If he closed his eyes, it was 1991 all over again and he was walking up to the 72nd green, waving to the crowd, acknowledging their applause, kissing his wife, Jennie, receiving a bottle of French champagne from his old Queensland mate, Wayne Grady, then, in that timeless pose, kissing the Claret Jug.
As Baker-Finch drank in the scene, he looked up to the clubhouse and saw Crewe, the club captain, members, staff and barmen lining the windows and balconies, standing up to applaud him, the last Open champion at Birkdale and one of the most popular names to grace its trophy.
The gesture overwhelmed Baker-Finch, who struggled to maintain his composure.
"They played the tape and it was unbelievable.
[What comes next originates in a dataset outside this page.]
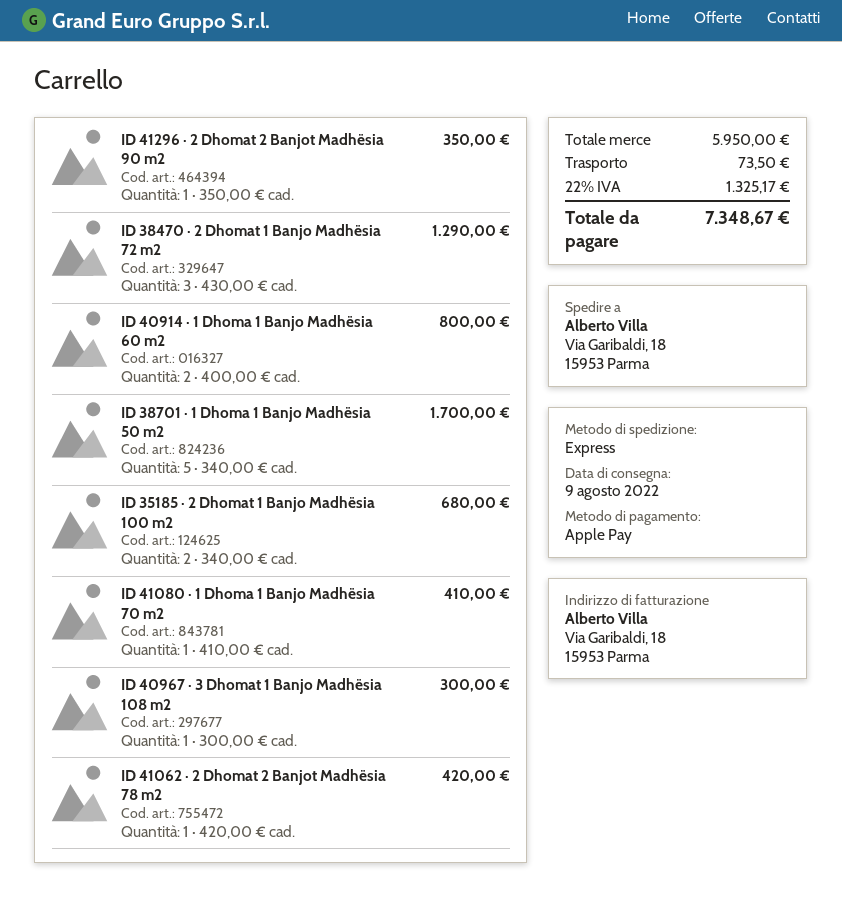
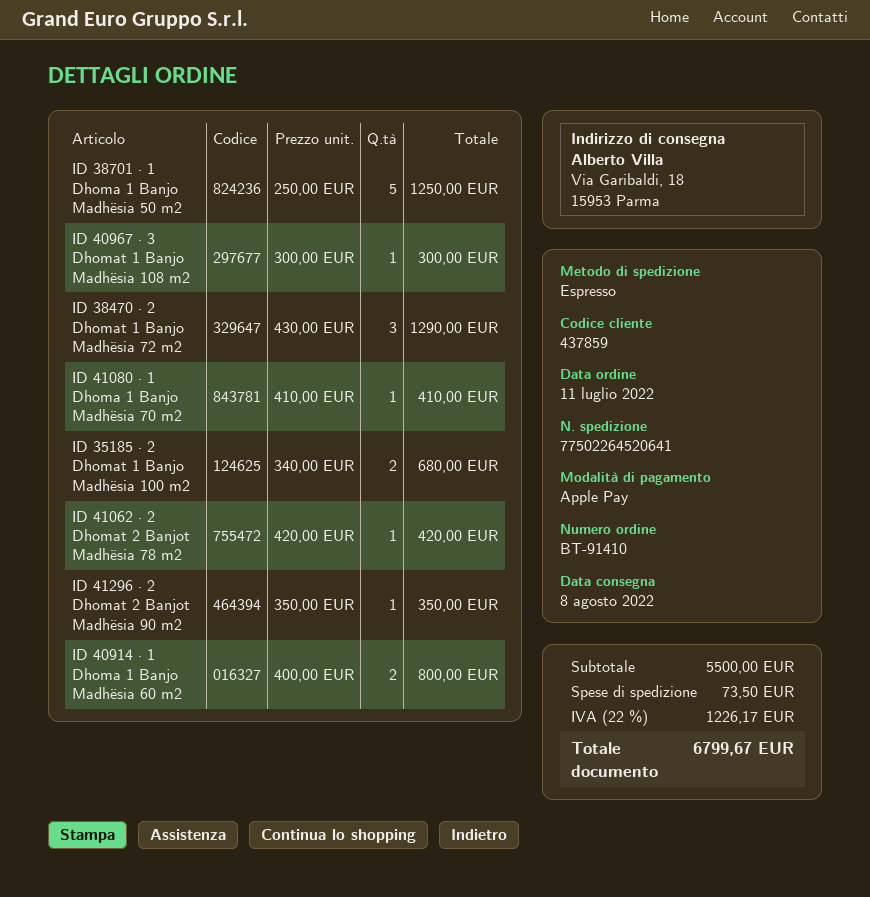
delivery date: 2022-08-09 -> 2022-08-08
ID 38701 · 1 Dhoma 1 Banjo Madhësia 50 m2: 5 x 340.00 = 1700.00 -> 5 x 250.00 = 1250.00
subtotal: 5950.00 -> 5500.00
tax: 22% = 1325.17 -> 22% = 1226.17
total: 7348.67 -> 6799.67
Just unbelievable," he said from Florida this week. "Everyone stood in the clubhouse – they knew it was happening and I didn't – and they were all up there cheering and clapping as I came up the last hole.
"It was unbelievable, I was fighting back the tears that were welling up in my eyes, it was an amazing experience, very special."
Seven years after his scintillating final two rounds at Birkdale, Baker-Finch couldn’t fathom how he had played so well around such a demanding layout. "I can't believe I was such a good player to shoot 64, 66 on the weekend around such a hard course," he said. "It's bloody tough, the rough was unbelievable."
This week, somewhere in suburban North Palm Beach, a widescreen TV will be tuned in to NBC’s telecast from Royal Birkdale and the tallest Australian in the room will allow himself a quiet smile as he remembers that wonderful week 26 years ago, a time when he was among the game’s best players and no course was ever too tough for him.